2. Academic Validation
  3. Potent Antiglioblastoma Agents by Hybridizing the Onium-Alkyloxy-Stilbene Based Structures of an α7-nAChR, α9-nAChR Antagonist and of a Pro-Oxidant Mitocan

Potent Antiglioblastoma Agents by Hybridizing the Onium-Alkyloxy-Stilbene Based Structures of an α7-nAChR, α9-nAChR Antagonist and of a Pro-Oxidant Mitocan

  • J Med Chem. 2018 Dec 13;61(23):10531-10544. doi: 10.1021/acs.jmedchem.8b01052.
Francesco Bavo 1 Susanna Pucci 2 3 Francesca Fasoli 2 Carmen Lammi 1 Milena Moretti 2 4 Vanessa Mucchietto 2 Donatella Lattuada 4 Paola Viani 4 Clara De Palma 5 Roberta Budriesi 6 Irene Corradini 2 Cheryl Dowell 7 J Michael McIntosh 7 8 9 Francesco Clementi 2 4 Cristiano Bolchi 1 Cecilia Gotti 2 4 Marco Pallavicini 1
Affiliations

Affiliations

  • 1 Dipartimento di Scienze Farmaceutiche , Università degli Studi di Milano , Via Mangiagalli 25 , I-20133 Milano , Italy.
  • 2 Institute of Neuroscience , CNR , Via Vanvitelli 32 , I-20129 Milano , Italy.
  • 3 Hunimed University , Via Rita Levi-Montalcini 4 , 20090 Pieve Emanuele (MI) , Italy.
  • 4 Department of Medical Biotechnology and Translational Medicine , Università degli Studi di Milano , Via Vanvitelli 32 , I-20129 Milano , Italy.
  • 5 Unit of Clinical Pharmacology , University Hospital "Luigi Sacco"-ASST Fatebenefratelli Sacco , Via G. B. Grassi 74 , I-20157 Milano , Italy.
  • 6 Dipartimento di Farmacia e Biotecnologie , Università degli Studi di Bologna , Via Belmeloro 6 , I-40126 Bologna , Italy.
  • 7 Department of Biology , University of Utah , 257S.1400 East , Salt Lake City , Utah 84112 , United States.
  • 8 George E. Wahlen Veterans Affairs Medical Center , 500 Foothill Drive , Salt Lake City , Utah 84148 , United States.
  • 9 Department of Psychiatry , University of Utah , 501 Chipeta Way , Salt Lake City , Utah 84108 , United States.
PMID: 30403486 DOI: 10.1021/acs.jmedchem.8b01052
Abstract

Adenocarcinoma and glioblastoma cell lines express α7- and α9α10-containing nicotinic acetylcholine receptors (nAChRs), whose activation promotes tumor cell growth.
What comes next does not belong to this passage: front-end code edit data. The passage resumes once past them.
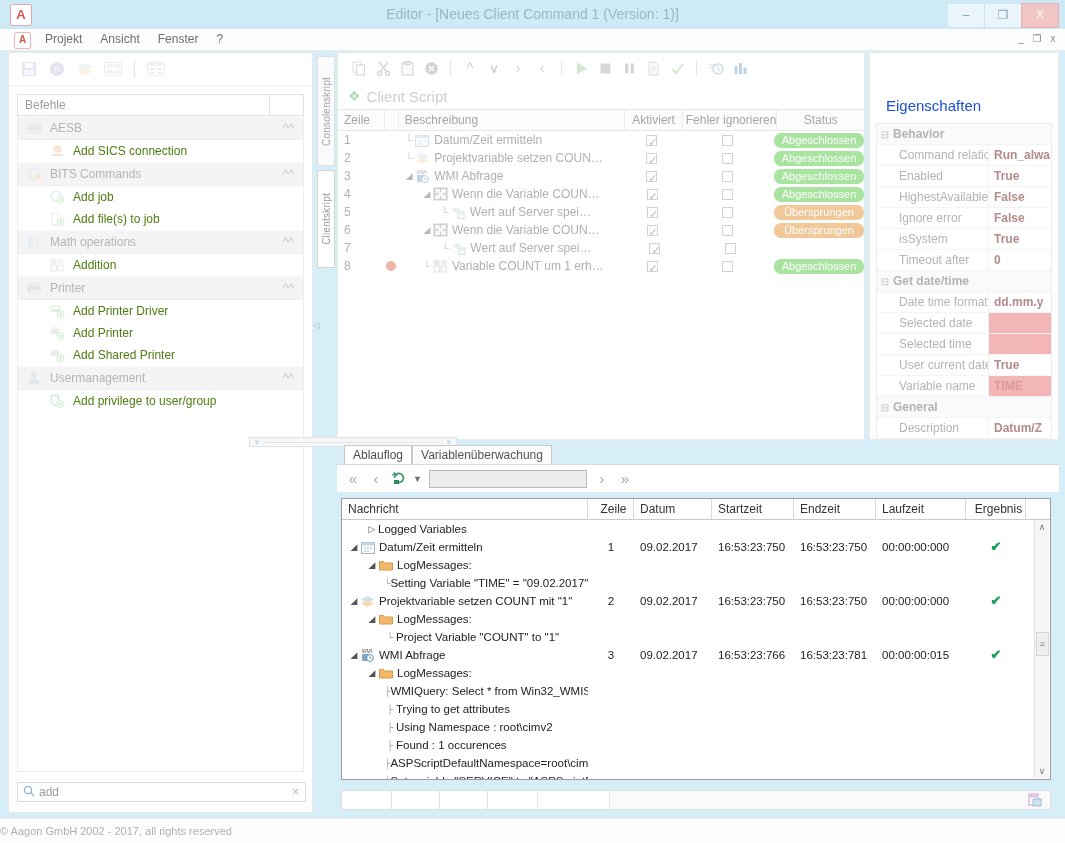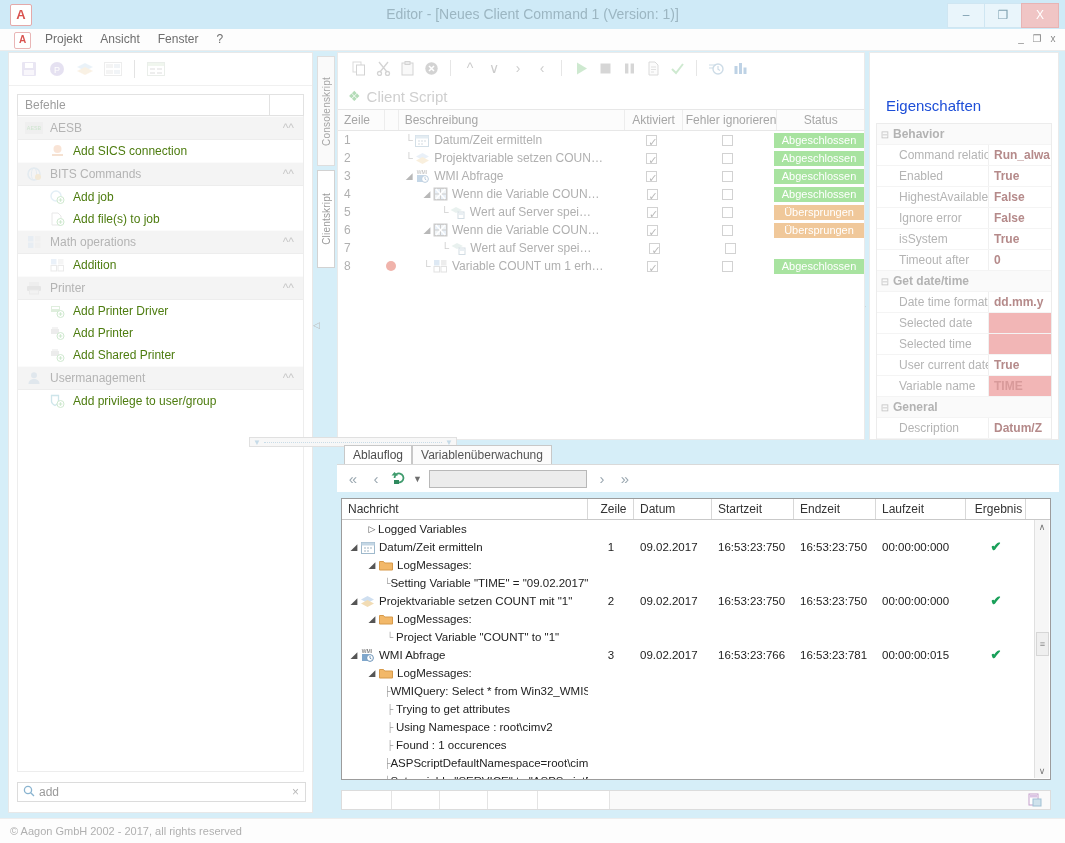--- a/index.html
+++ b/index.html
@@ -129,7 +129,7 @@
   .ricon{width:16px;height:14px;display:inline-flex;align-items:center;justify-content:center;margin-right:4px;opacity:.45;}
   .cb{width:11px;height:11px;border:1px solid #d2d2d2;background:#fff;box-sizing:border-box;position:relative;}
   .cb.on::after{content:"\2713";position:absolute;left:1px;top:-3px;color:#b9b9b9;font-size:11px;}
-  .badge{width:90px;height:15px;line-height:15px;text-align:center;font-size:11px;color:#fff;}
+  .badge{width:90px;height:15px;line-height:15px;text-align:center;font-size:11px;color:#fff;border-radius:7px;}
   .badge.done{background:#a8e3a0;}
   .badge.skip{background:#f0c89a;}
   .bp{width:10px;height:10px;border-radius:50%;background:#f0b3ab;}

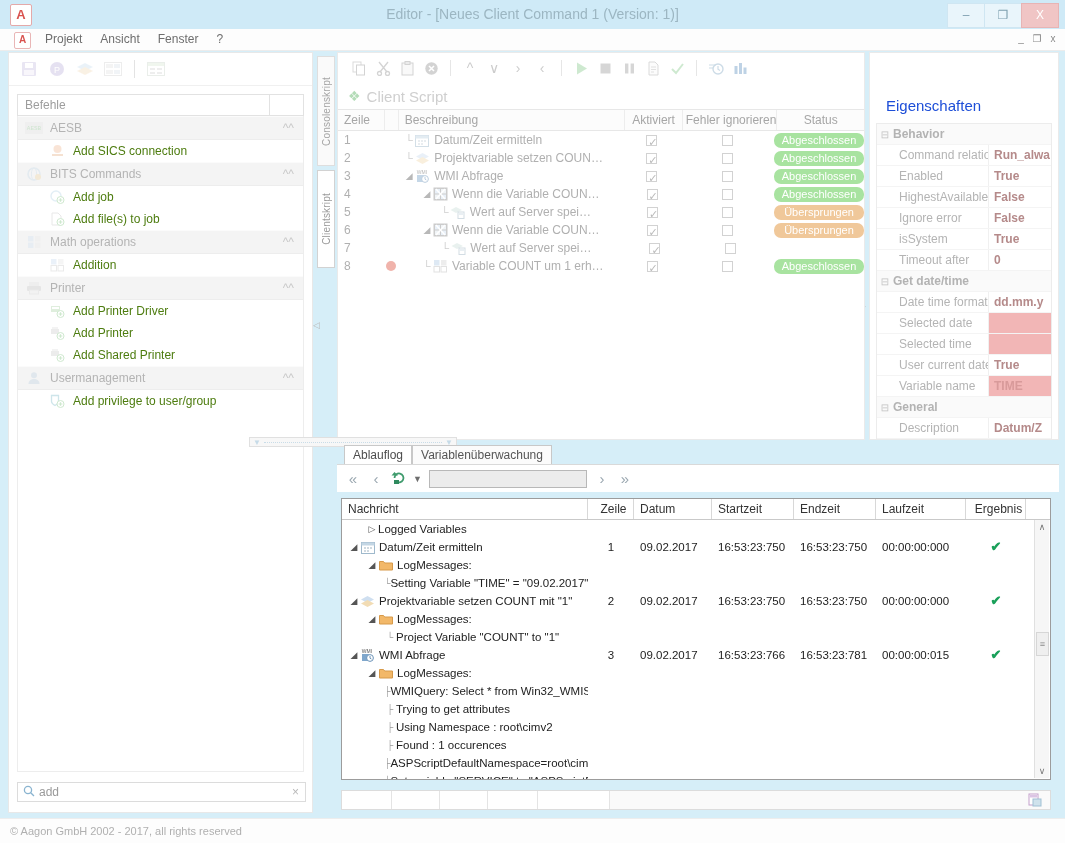--- a/index.html
+++ b/index.html
@@ -213,7 +213,7 @@
     position:absolute;left:0;bottom:0;width:1065px;height:24px;
     background:#fdfdfd;border-top:1px solid #ededed;
   }
-  .footer span{line-height:24px;padding-left:10px;color:#b0b0b0;font-size:11px;}
+  .footer span{line-height:24px;color:#b0b0b0;font-size:11px;}
   .splitter-l{position:absolute;left:313px;top:318px;width:7px;height:14px;color:#b9b9b9;font-size:9px;
     display:flex;align-items:center;justify-content:center;}
   .splitter-r{position:absolute;left:859px;top:299px;width:7px;height:14px;color:#b9b9b9;font-size:9px;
On these cells, the triethylammoniumethyl ether of 4-stilbenol MG624, a known selective antagonist of α7 and α9α10 nAChRs, has antiproliferative activity. The structural analogy of MG624 with the mitocan RDM-4'BTPI, triphenylphosphoniumbutyl ether of pterostilbene, suggested us that molecular hybridization among their three substructures (stilbenoxy residue, alkylene linker, and terminal onium) and elongation of the alkylene linker might result in novel antitumor agents with higher potency and selectivity. We found that lengthening the ethylene bridge in the triethylammonium derivatives results in more potent and selective toxicity toward adenocarcinoma and glioblastoma cells, which was paralleled by increased α7 and α9α10 nAChR antagonism and improved ability of reducing mitochondrial ATP production. Elongation of the alkylene linker was advantageous also for the triphenylphosphonium derivatives resulting in a generalized enhancement of antitumor activity, associated with increased mitotoxicity.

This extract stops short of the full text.